Clipped from: https://www.business-standard.com/article/companies/sc-order-on-personal-guarantors-thorn-in-the-side-of-biz-families-121052401569_1.html?utm_source=Spotlight&utm_medium=website&utm_campaign=Premium_11072018
Lack of clarity between legitimate succession planning and evasion is a worry, say experts
Illustration: Ajay Mohanty
Business families that have undertaken estate planning over the past two-three years are a worried lot.
Following last week’s Supreme Court (SC) order on personal guarantors under the Insolvency and Bankruptcy Code (IBC), emboldened lenders are expected to enhance scrutiny of any recent estate planning measures by debt-laden promoter groups, including those by personal guarantors, said legal experts.
Over the past few years, there have been increasing number of instances of business families taking steps to ring-fence personal assets from business risks.
Legal experts pointed out that moving sizeable personal assets into family-controlled trusts — as part of the estate and succession planning measures — have been the most popular.
“Unfortunately, this judgment will bring legitimate structures into question and paint every movement of assets into trusts with a bad faith brush,” said Rishabh Shroff, partner at law firm, Cyril Amarchand Mangaldas.
The SC judgment points out that under the Code, the personal guarantor’s liability is joint and co-extensive with the principal borrower, unless specifically stated otherwise in the guarantee documents.
Even after a company is taken over, sold or transferred to a new entity through the IBC process, the guarantor continues to be liable for the entire debt of the company, unless specifically discharged by the committee of creditors in the settlement scheme.
Any recent transfer of personal assets by promoter groups, or promoters who gave guarantee, could come under increased scrutiny for malfeasance, added legal experts.
However, more legal clarity is required to draw the line between legitimate succession planning and evasion. There is need for clarity on what actions, intentions, series of steps taken by the promoter are permissible (even after having given a personal guarantee), and which ones are not, said Shroff.
Lawyers pointed out that the Code has specific provisions to deal with situations where the borrower, including the guarantor, is suspected to mischievously transfer the assets or securities to the detriment of the lender.
The Code provides a two-year ‘look-back’ window to the lender to question any transfers from the borrower’s name into other structures, especially if the transaction involves related parties.
Even after this window, transfers could be questioned on grounds of bad faith and intent of the transferor, although it may not be easy to legally prove these charges, said lawyers.
“The guarantor’s liability today is very precarious. A person should give guarantee, even for his own enterprise, after fully understanding the implications,” said Rajesh Narain Gupta, managing partner, SNG & Partners.
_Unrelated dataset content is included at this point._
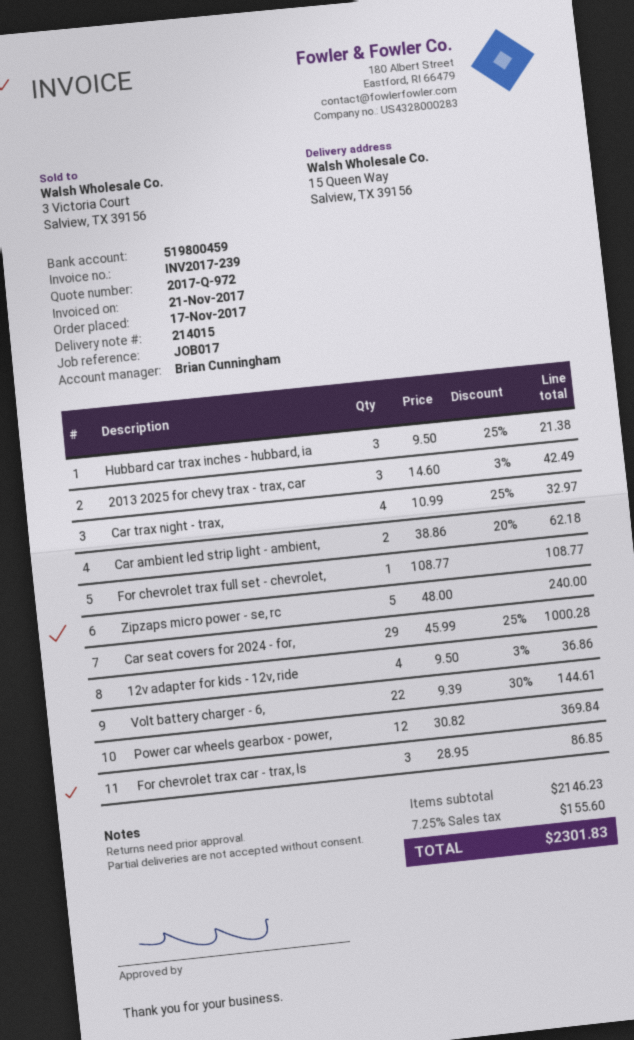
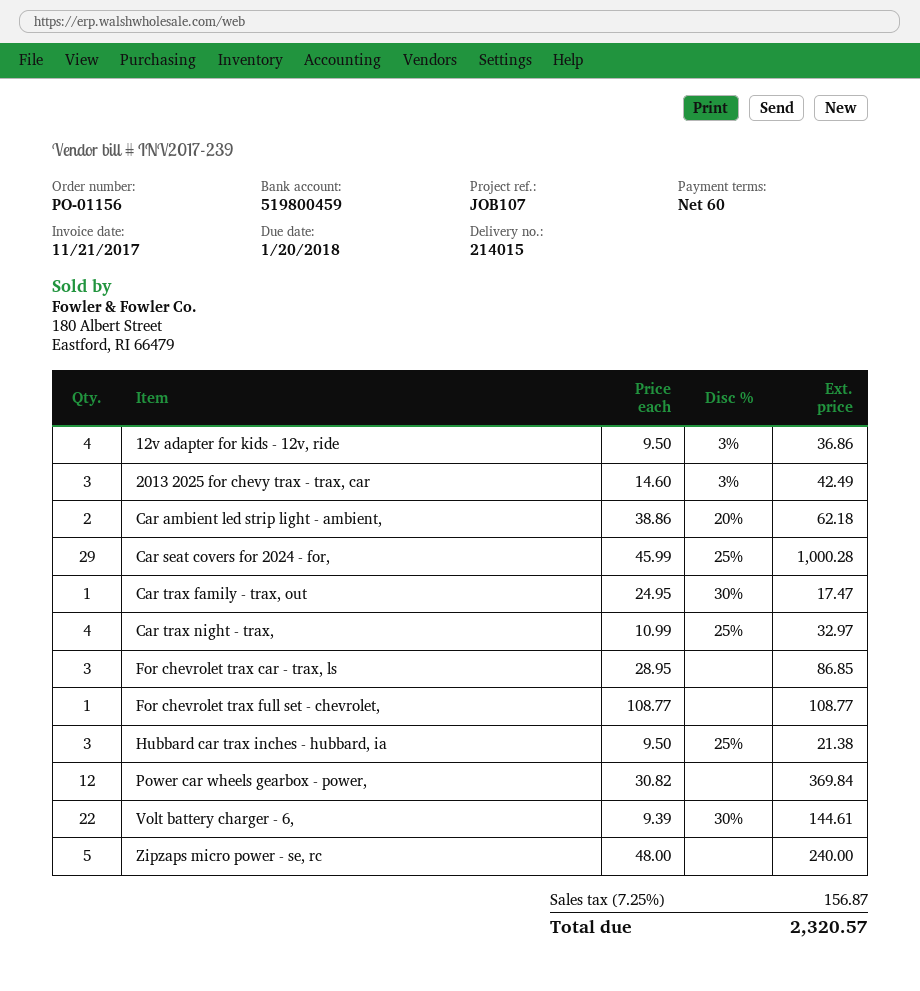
reference: JOB017 -> JOB107
Car trax family - trax, out: none -> 1 x 24.95 - 30% = 17.47
tax: 7.25% = 155.60 -> 7.25% = 156.87
total: 2301.83 -> 2320.57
This becomes all the more pertinent amid the second pandemic wave that has led to financial stress across businesses.
Mita Dixit, a family business advisor, and a director on the boards of several companies, is optimistic that lenders will use this apex court judgment judiciously, maybe on a case-by-case basis. The mechanism to identify the ‘genuineness’ of the case will be a sensible call, she added. For promoters and guarantors looking to ring-fence their personal wealth from business risks, Shroff’s advice is to make sure that any transfer of assets is done after carefully ensuring all necessary approvals and consent, as needed, have been sought and obtained prior to the transfer. This will help negate any subsequent legal challenges posed by lenders.
The other important aspect is to ensure the whole exercise is properly documented and structured.
“It will be crucial to demonstrate substance in the exercise, to objectively say the approach is for legitimate succession planning purposes,” said Shroff.
The timing for estate and succession planning becomes all the more crucial following the apex court order. Gupta pointed out that the pandemic has made many business families realise it is best to put in place succession planning measures and create bankruptcy remote structures during good times, when there are no demands for repayment by lenders.
“Unfortunately, the boundary between legitimate succession planning and evasion is not a bright-line test, and unless done with proper advice, life may become tough,” said Shroff.
As a result, the role of family business advisors for preparing successors and planning long-term strategies is set to increase, added Dixit.